Un passo decisivo per la sanità italiana. Con l’approvazione da parte del Ministero della Salute del documento per l’implementazione delle Pancreas Unit, prende forma un modello innovativo di presa in carico dei pazienti affetti da malattie pancreatiche, sia oncologiche che benigne. L’obiettivo è chiaro: garantire cure più tempestive, efficaci ed eque su tutto il territorio nazionale.

Le Pancreas Unit nascono come centri specializzati interconnessi secondo un modello multidisciplinare, in cui lavorano insieme gastroenterologi, endoscopisti, chirurghi, oncologi, radiologi, patologi, nutrizionisti e palliativisti. È un approccio integrato che unisce qualità, prossimità e sostenibilità, come sottolineano la dottoressa Silvia Carrara, presidente dell’Associazione Italiana Studio Pancreas (AISP), e il professor Luca Frulloni, presidente della Società Italiana di Gastroenterologia ed Endoscopia Digestiva (SIGE).

«Le Pancreas Unit – spiega Carrara – sono la risposta alla complessità di queste patologie. Solo unendo competenze e creando una rete ad alta specializzazione possiamo offrire cure realmente efficaci e vicine al paziente».

Il carcinoma del pancreas è oggi una delle neoplasie più aggressive e difficili da trattare. Le proiezioni indicano che, nei prossimi anni, potrebbe diventare la seconda causa di morte per tumore in Europa. Anche le forme benigne – come le pancreatiti acute e croniche o le lesioni cistiche – richiedono percorsi di cura complessi e continui.
Gli studi dimostrano che i pazienti seguiti in centri ad alto volume e con équipe multidisciplinari hanno maggiori possibilità di sopravvivenza e minori complicanze post-operatorie.
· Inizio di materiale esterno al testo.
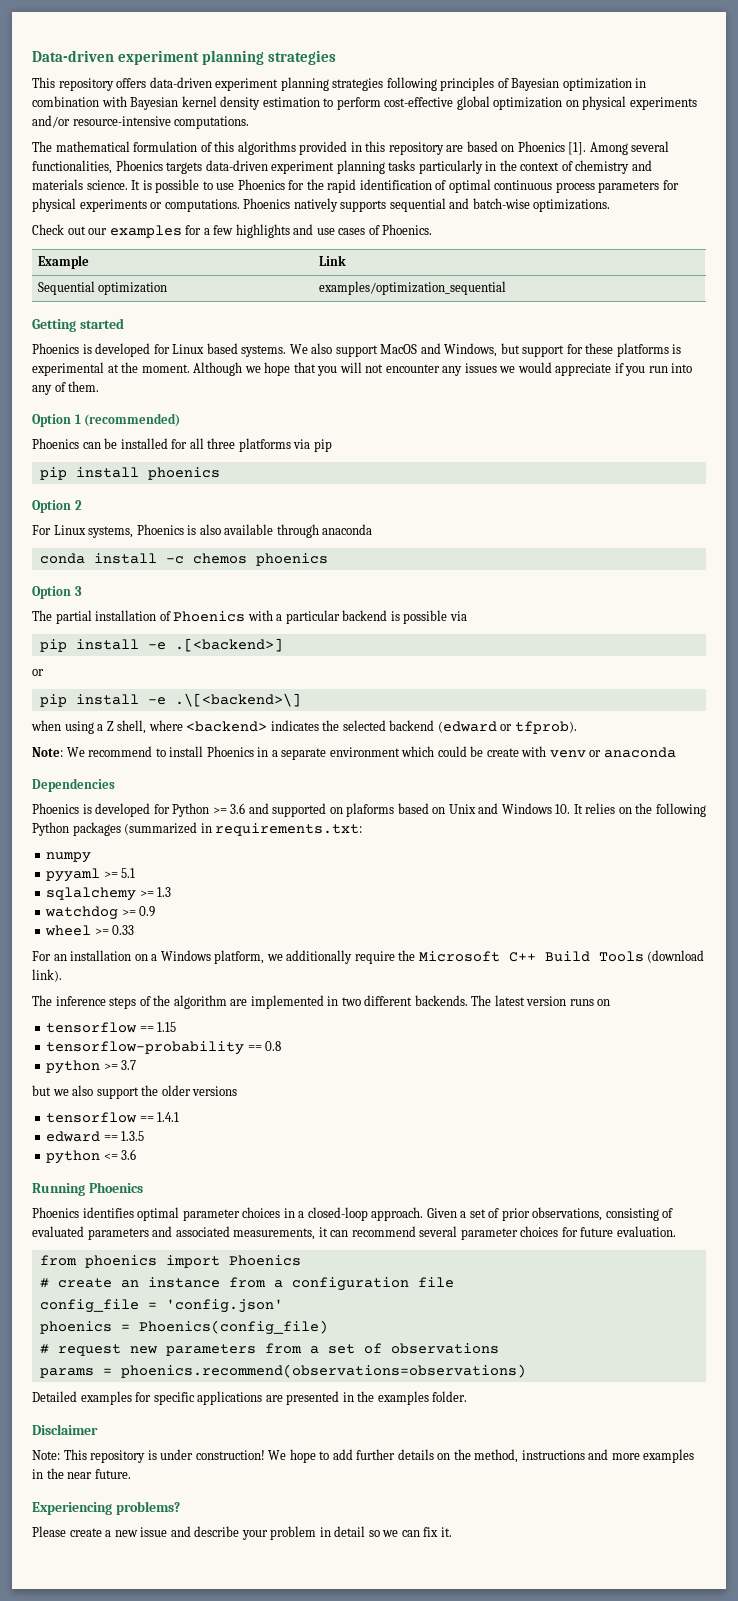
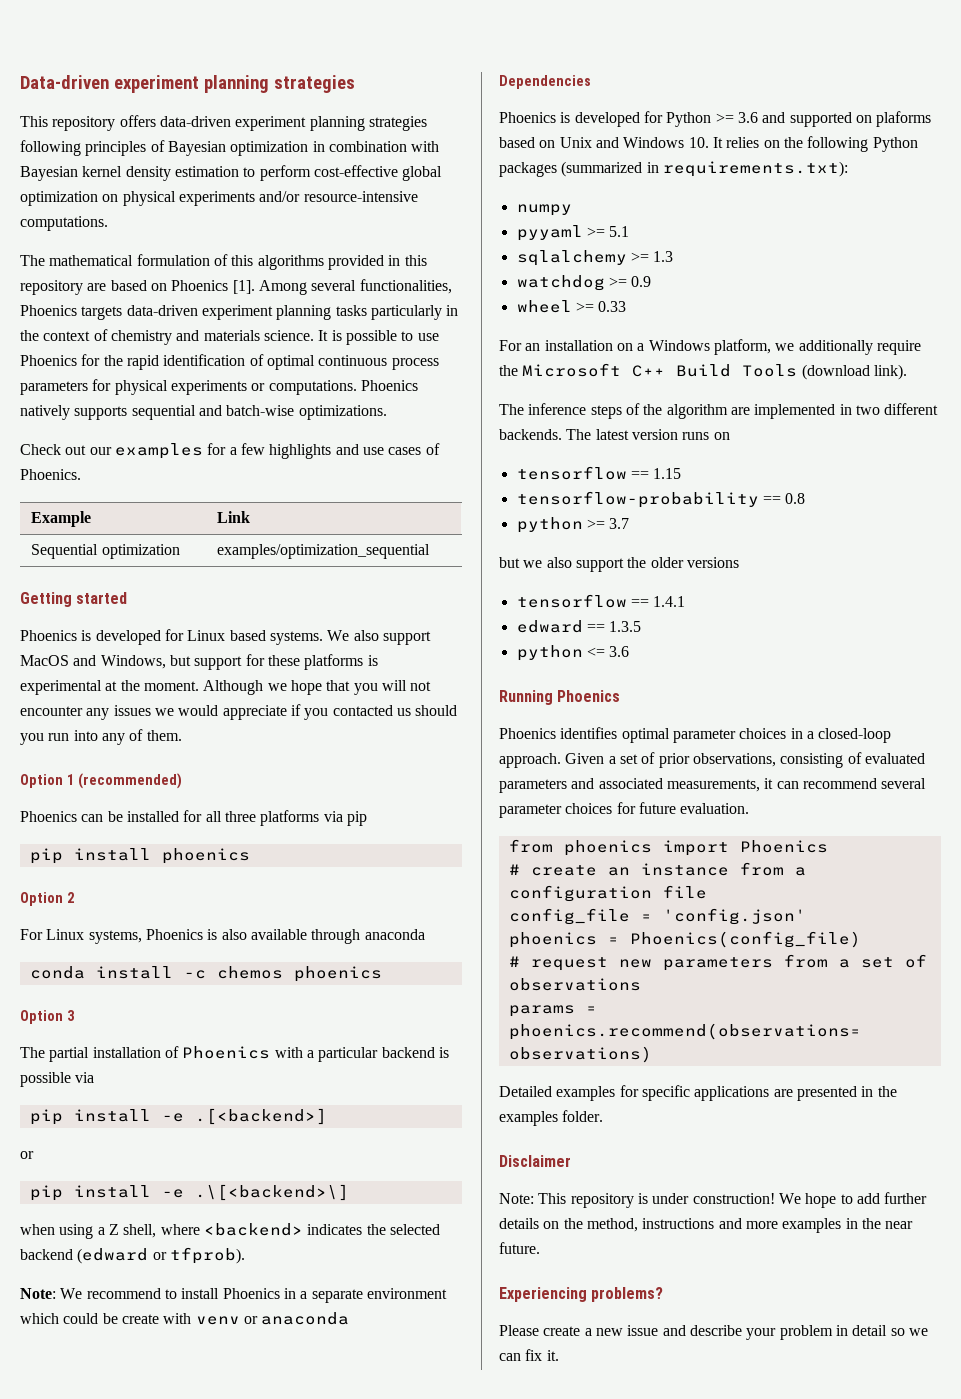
- Although we hope that you will not encounter any issues we would appreciate if you run into any of them.
+ Although we hope that you will not encounter any issues we would appreciate if you contacted us should you run into any of them.
- Phoenics is developed for Python >= 3.6 and supported on plaforms based on Unix and Windows 10. It relies on the following Python packages (summarized in requirements.txt:
+ Phoenics is developed for Python >= 3.6 and supported on plaforms based on Unix and Windows 10. It relies on the following Python packages (summarized in requirements.txt):

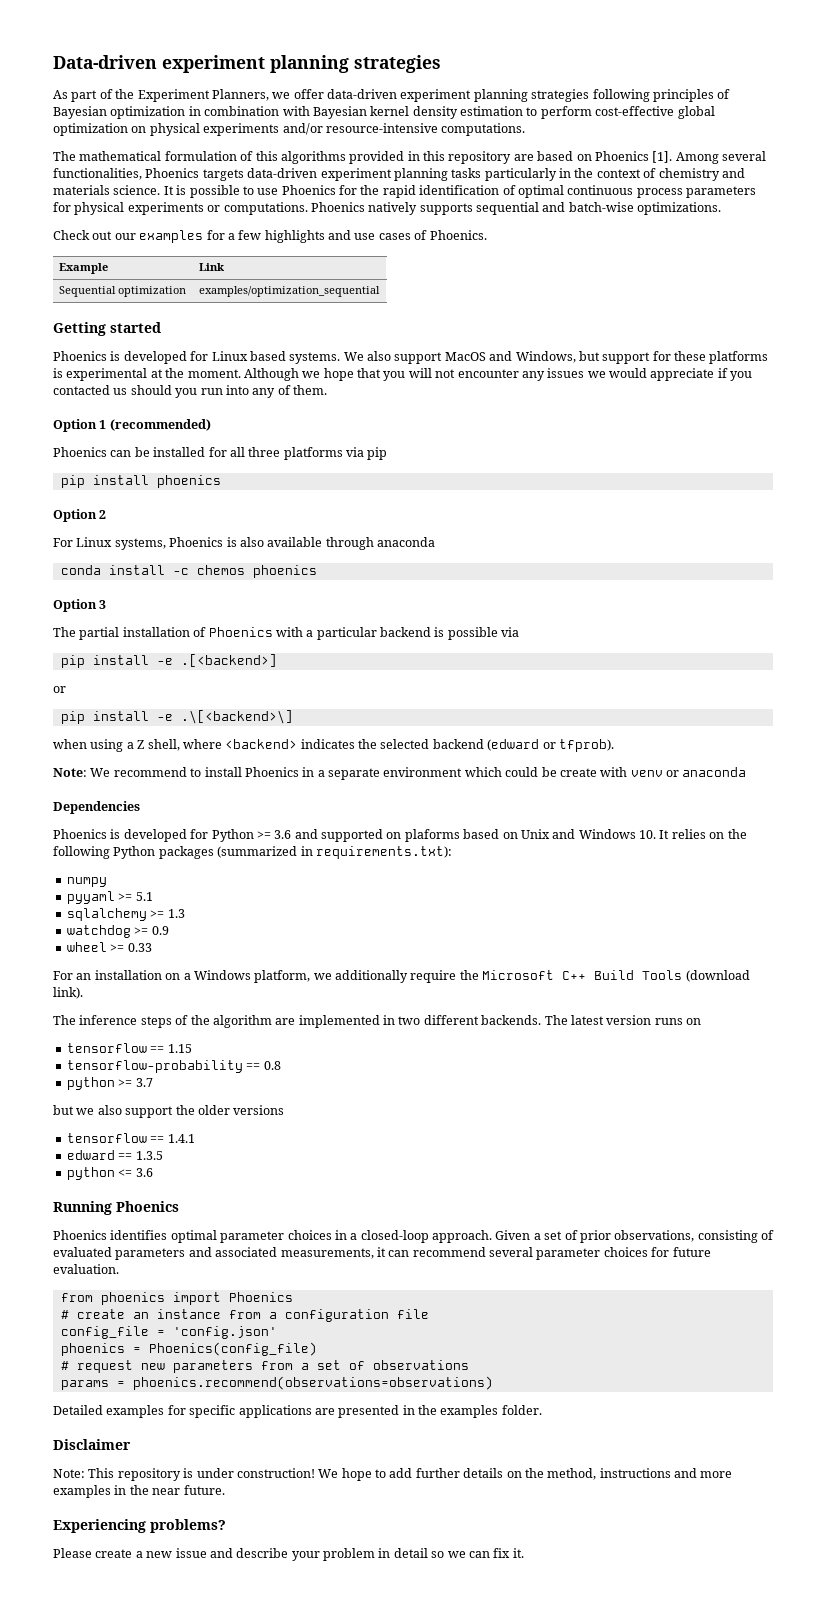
- This repository offers data-driven experiment planning strategies following principles of Bayesian optimization in combination with Bayesian kernel density estimation to perform cost-effective global optimization on physical experiments and/or resource-intensive computations.
+ As part of the Experiment Planners, we offer data-driven experiment planning strategies following principles of Bayesian optimization in combination with Bayesian kernel density estimation to perform cost-effective global optimization on physical experiments and/or resource-intensive computations.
Un esempio di successo arriva dalla Regione Lombardia, che ha realizzato una rete di 14 centri di riferimento (Hub) e numerosi presidi periferici (Spoke). Ogni struttura opera secondo criteri precisi: multidisciplinarietà effettiva, volumi minimi di interventi, riunioni cliniche regolari, case manager dedicato e uso di piattaforme digitali per il monitoraggio della qualità. Questo modello è oggi la base di riferimento per la futura rete nazionale coordinata dal Ministero della Salute.

Per rendere le Pancreas Unit una realtà in tutte le regioni, AISP e SIGE individuano alcune priorità fondamentali:

  • potenziare la formazione di nuovi specialisti;

  • creare e finanziare registri clinici nazionali;

  • aggiornare i Livelli Essenziali di Assistenza (LEA) per includere procedure avanzate oggi non coperte;

  • promuovere la ricerca multicentrica e la collaborazione tra i diversi centri.

Le due società scientifiche si impegnano a sostenere questo percorso attraverso iniziative di formazione, divulgazione e collaborazione con le associazioni dei pazienti, coinvolgendo attivamente anche i giovani medici.

Le Pancreas Unit rappresentano dunque un nuovo paradigma di cura: un modello basato sull’evidenza scientifica e centrato sulla persona, che unisce efficienza clinica, equità e innovazione.
Un progetto che guarda al futuro, con la convinzione che solo una rete integrata e condivisa possa offrire a ogni paziente le migliori possibilità di cura e di vita.